Eizenberg: Our solutions are cloud-based and designed to be API-first, which we believe should be the current standard for RTLS. At Kontakt.io, we deliver more than 20 different use cases to digitally transform workflows, resources, and processes across three main domains:
- Assets: Asset tracking and management
- Staff: Staff safety, staff workflows, hand-hygiene compliance, transport management, etc.
- Patients: Patient flow, patient elopement, indoor navigation, patient room display alerts, etc.
Each of the use cases builds a brick of value and yields quick ROI to optimize efficiencies and make the lives of staff and patients better. Step by step, as hospitals launch more use cases and get more data, they will eventually gain full visibility of how patients, staff, clinical spaces, and assets interact along the care delivery journey from patient intake to discharge.
24×7: What’s next on your solution roadmap, which will improve operational efficiencies?
Hondros: CenTrak’s intuitive software applications will continue to move to a cloud-based platform from on-premises servers, which provides the end user with simplified installation, reduced IT maintenance, and automatic upgrades and enhancements. Also upcoming is a redesigned product line of multi-mode tags and badges that are compatible with BLE networks, extend battery life, and simplify maintenance activities—offering several operational efficiencies for end-user support staff who are responsible for managing the facility’s RTLS.
Eizenberg: We are constantly innovating our solutions and thinking beyond just RTLS. One big focus is to:
- Integrate data lakes and large data processing capabilities to drive better decisions
- Integrate AI process mining to scan through millions of interactions, processes, and resources along the care delivery journey. Bringing all this data together and using machine learning-powered analytics to cut through the noises will have a meaningful, far-reaching impact. It can help predict hospital capacity and better orchestrate care operations and systems.
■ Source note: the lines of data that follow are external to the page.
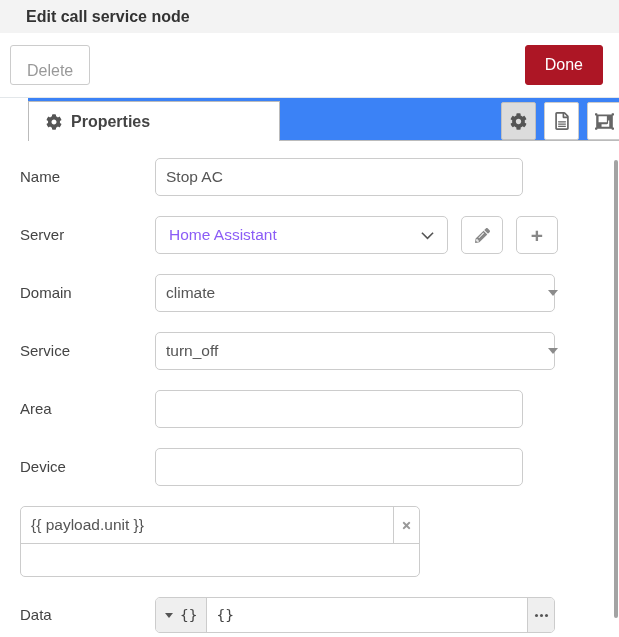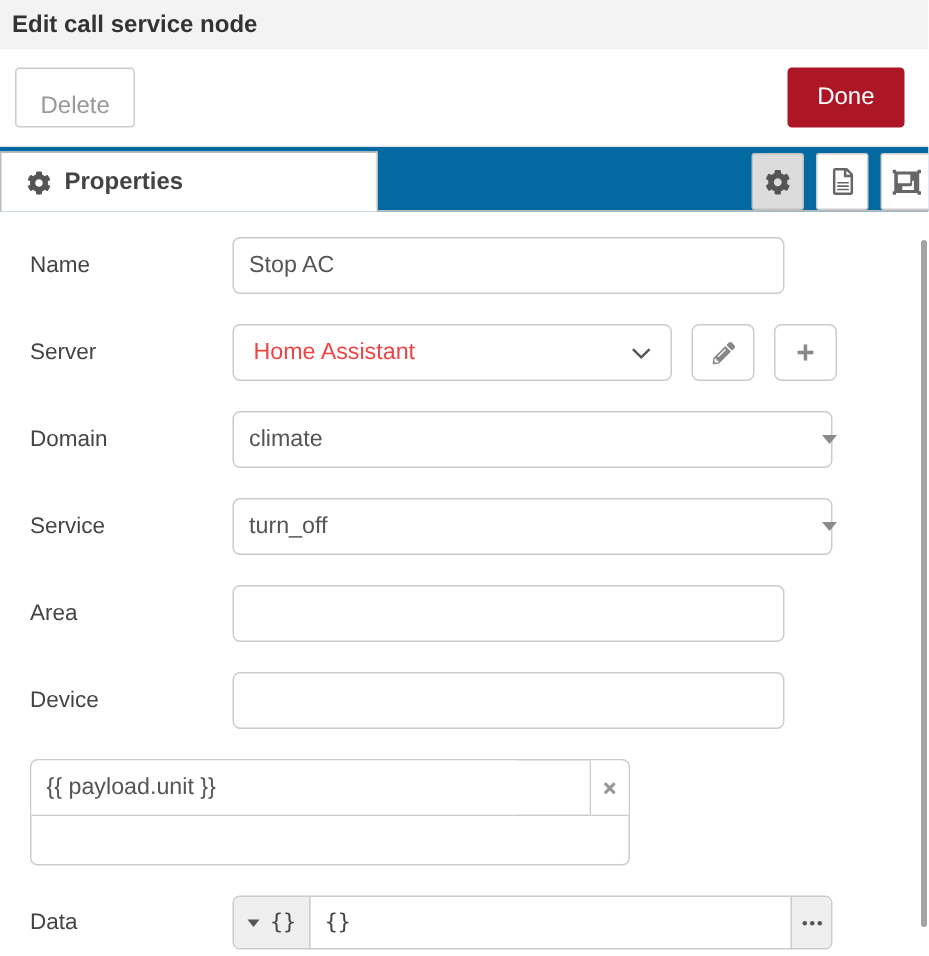--- a/index.html
+++ b/index.html
@@ -11,7 +11,7 @@
   
   .tray-header {
     height:33px; background:#f3f3f3; display:flex; align-items:center;
-    padding:0 8px; font-size:16px; font-weight:bold; color:#333;
+    padding:0 26px; font-size:16px; font-weight:bold; color:#333;
   }
   
   .tray-toolbar {

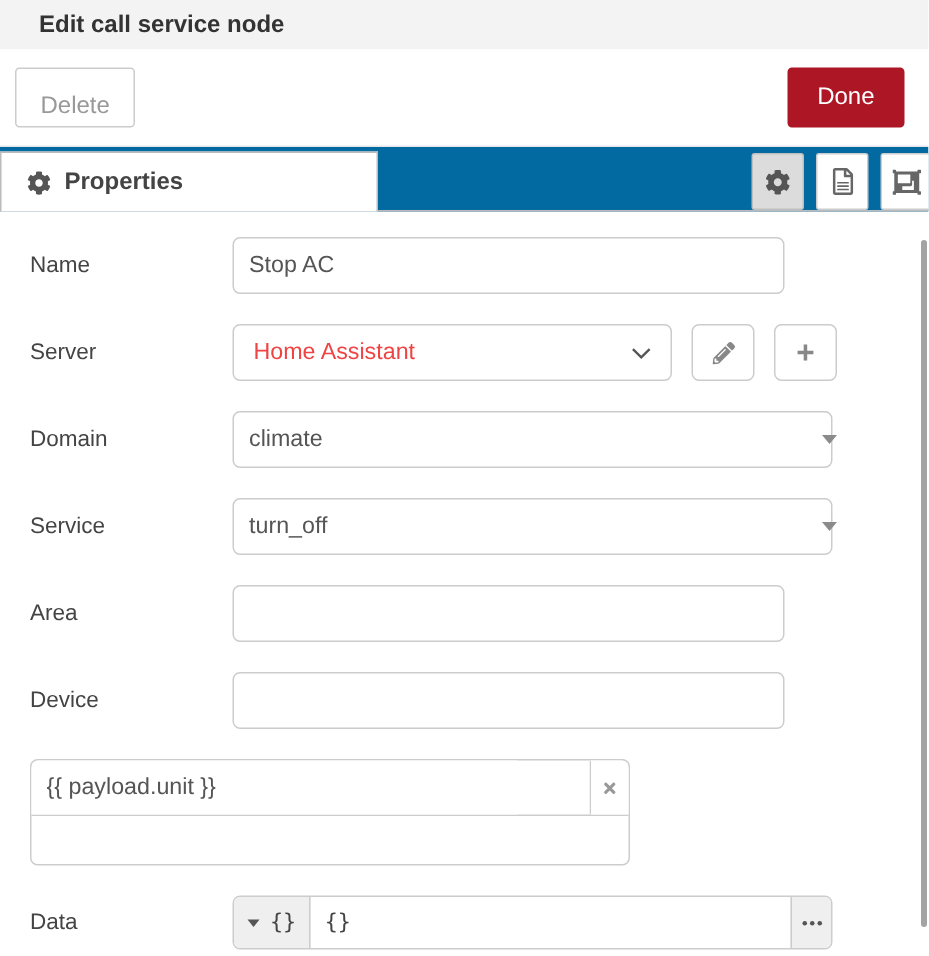--- a/index.html
+++ b/index.html
@@ -30,7 +30,7 @@
     margin-left:34px; padding:0 19px;
   }
   
-  .tab-bar { position:relative; height:43px; background:#0369a1; border-bottom:1px solid #bbb; }
+  .tab-bar { position:relative; height:43px; background:#3b82f6; border-bottom:1px solid #bbb;margin-left:28px; }
   .tab {
     position:absolute; left:0; top:3px; height:40px; width:252px; z-index:2;
     background:#fff; border:1px solid #bbb; border-bottom:none;

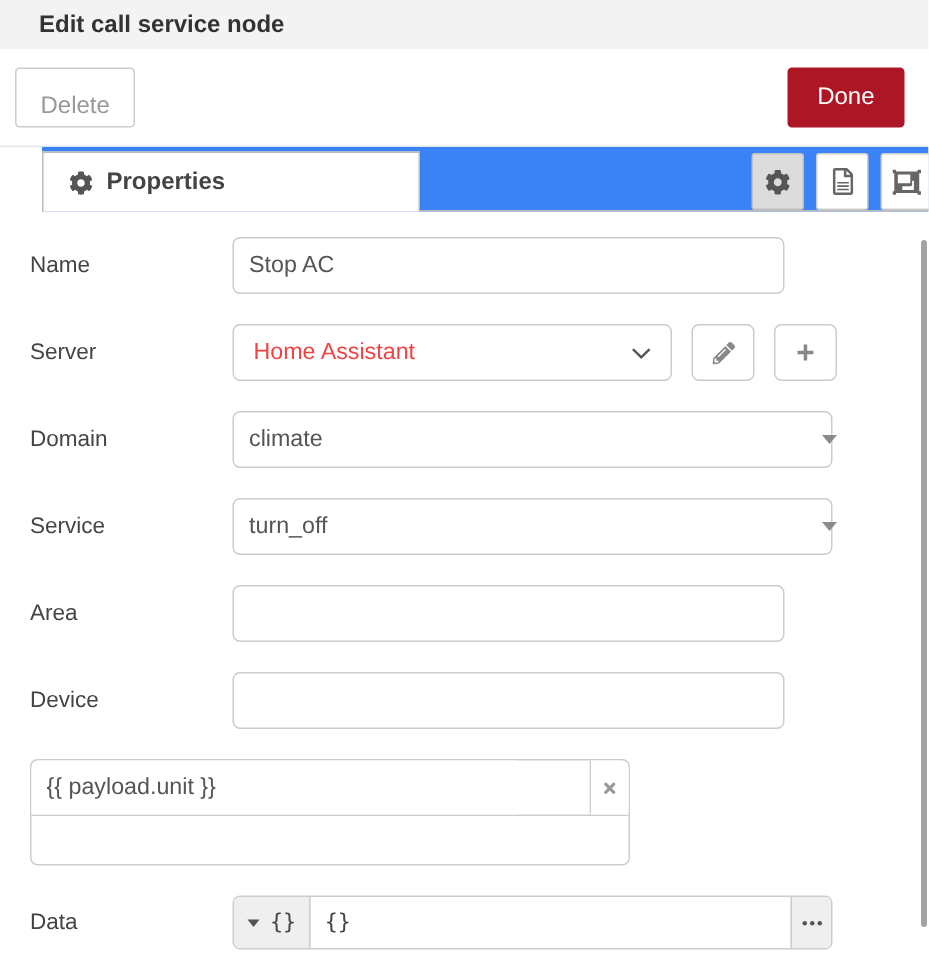--- a/index.html
+++ b/index.html
@@ -60,7 +60,7 @@
   .server-select {
     width:293px; height:38px; border:1px solid #ccc; border-radius:5px;
     display:flex; align-items:center; justify-content:space-between;
-    padding:0 13px; font-size:15.5px; color:#ef4444; background:#fff; cursor:pointer;
+    padding:0 13px; font-size:15.5px; color:#8b5cf6; background:#fff; cursor:pointer;
   }
   .square-btn {
     width:42px; height:38px; margin-left:13px; border:1px solid #ccc;

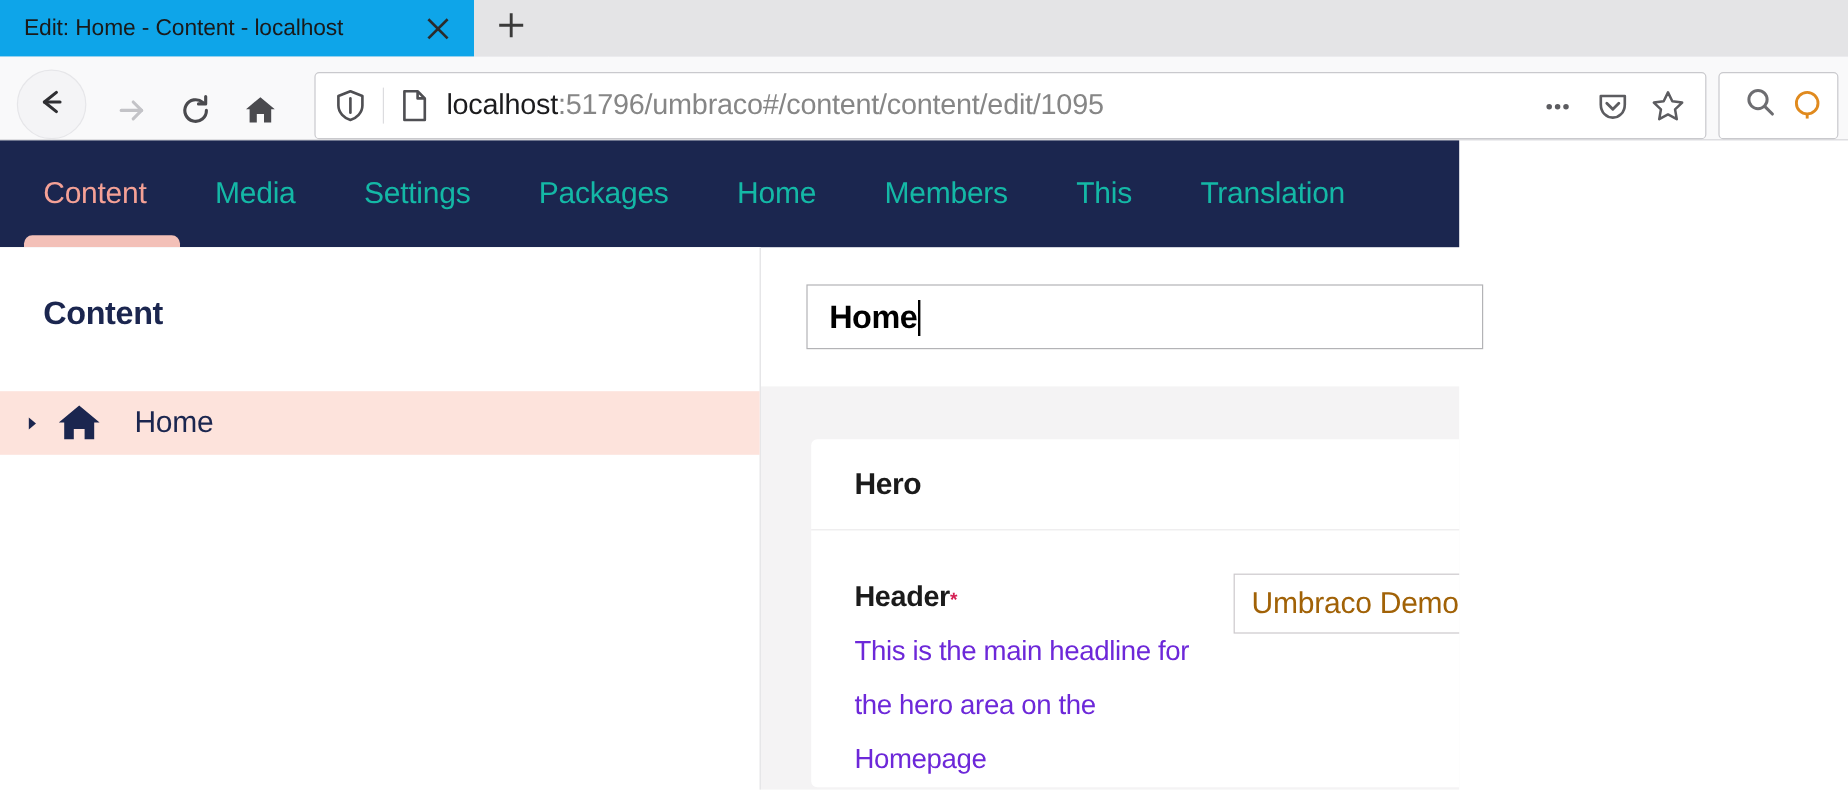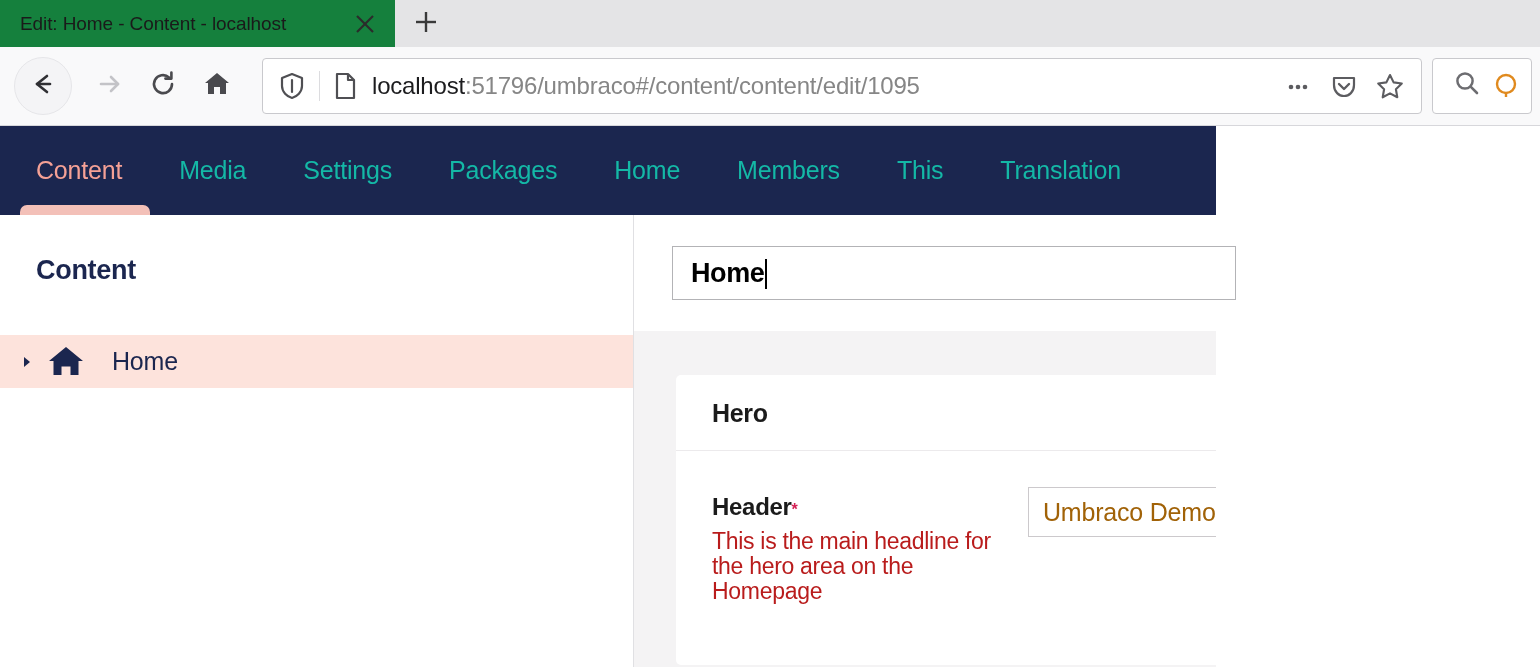--- a/index.html
+++ b/index.html
@@ -23,7 +23,7 @@
   .tab {
     width: 395px;
     height: 47px;
-    background: #15803d;
+    background: #0ea5e9;
     display: flex;
     align-items: center;
     padding: 0 10px 0 20px;

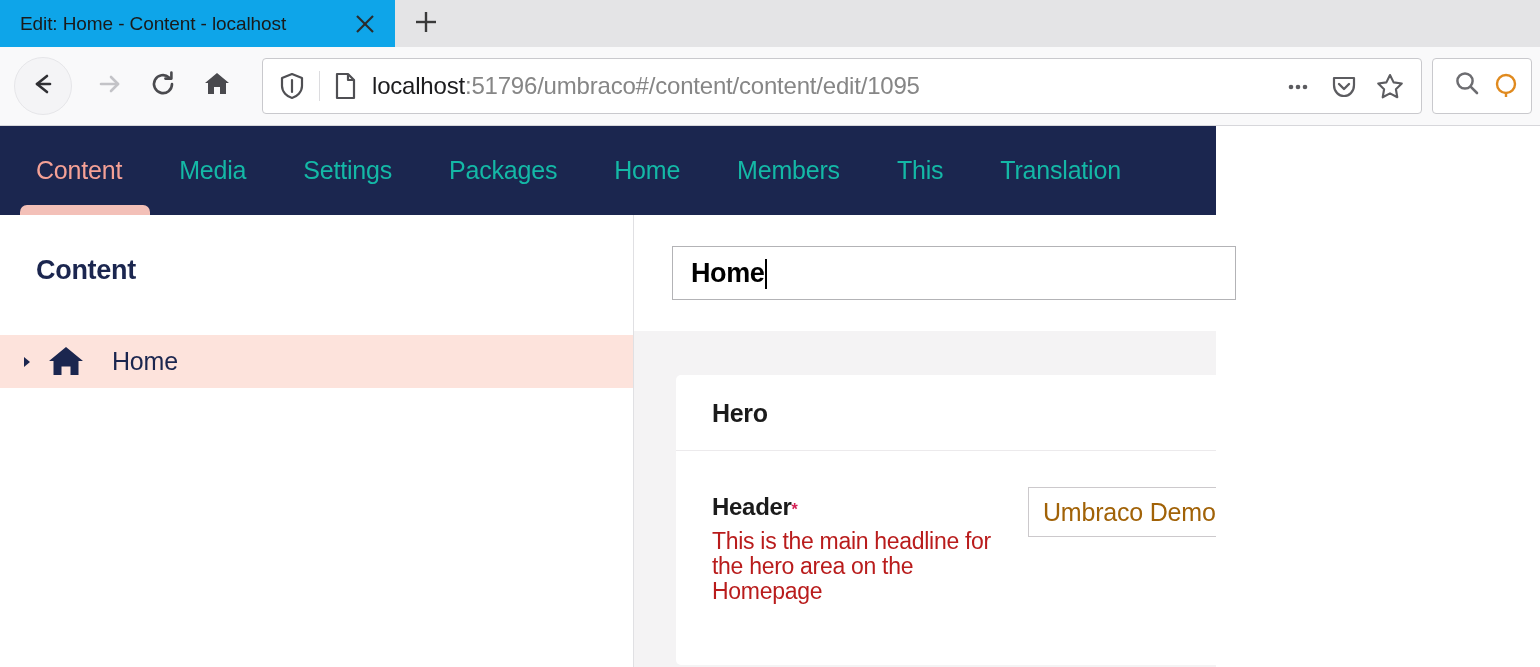--- a/index.html
+++ b/index.html
@@ -53,10 +53,10 @@
   }
 
   .navbar {
-    height: 79px;
+    height: 70px;
     background: #f9f9fa;
     display: flex;
-    align-items: center;
+    align-items: flex-end;
     padding: 0 8px;
     border-bottom: 1px solid #d7d7db;
   }

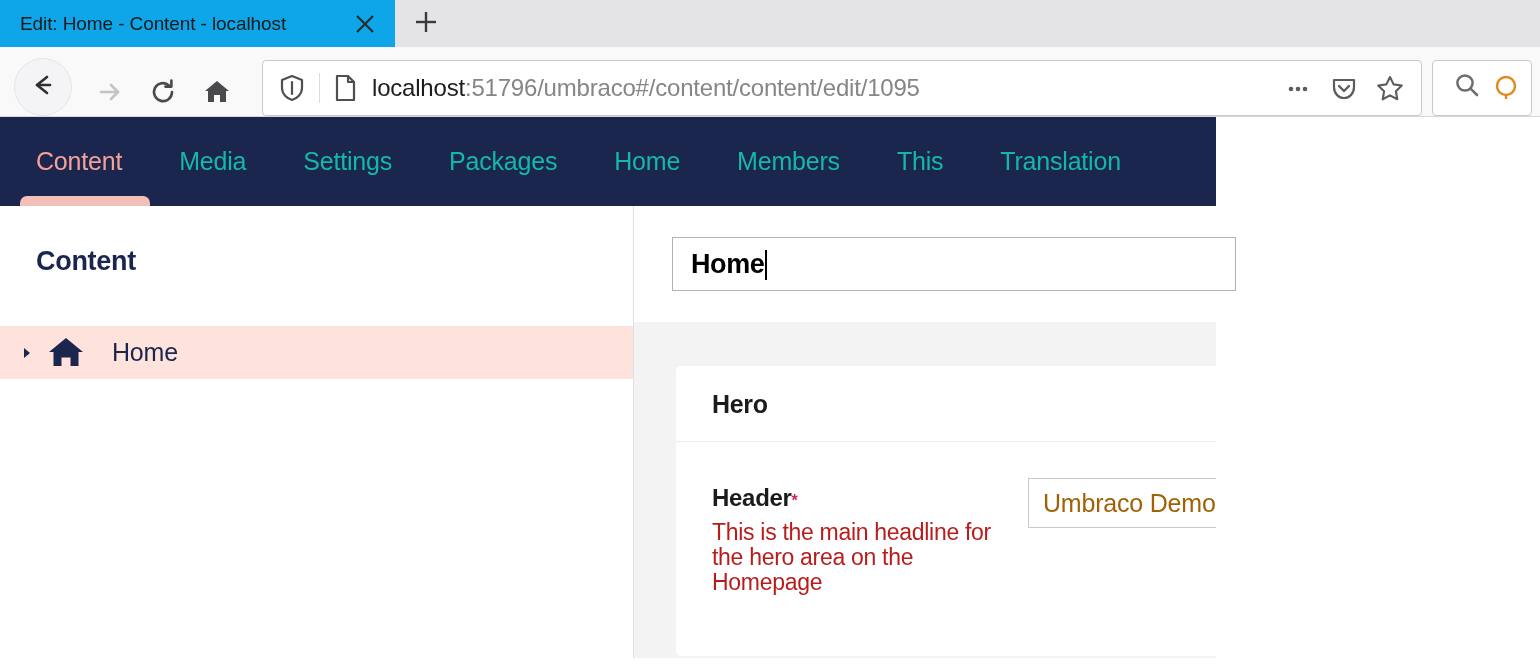--- a/index.html
+++ b/index.html
@@ -258,8 +258,8 @@
   .req { color: #d42054; font-weight: bold; }
   .field-desc {
     font-size: 23px;
-    color: #b91c1c;
-    line-height: 25px;
+    color: #6d28d9;
+    line-height: 45px;
     margin-top: 8px;
     letter-spacing: -0.3px;
     width: 290px;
Hatcher: Vizzia has conducted a successful machine learning pilot at a state-of-the-art, 500-bed acute-care trauma hospital in California. The pilot yielded substantial operational improvements across several inventory KPIs to include up to a 52% improvement in key out-of-stock metrics and reduced overstock rates by up to 20%.
Wildman: Later this year, Sonitor will introduce a cost-cutting infrastructure component for Sonitor Sense ultrasound technology. Then, in 2024, we’ll release a backward-compatible next-generation infrastructure, a groundbreaking development that we’ll unveil when the time is right. Sonitor’s strategic goal is to continually reduce the cost of RTLS so that it becomes a standard infrastructure that’s as common as Wi-Fi.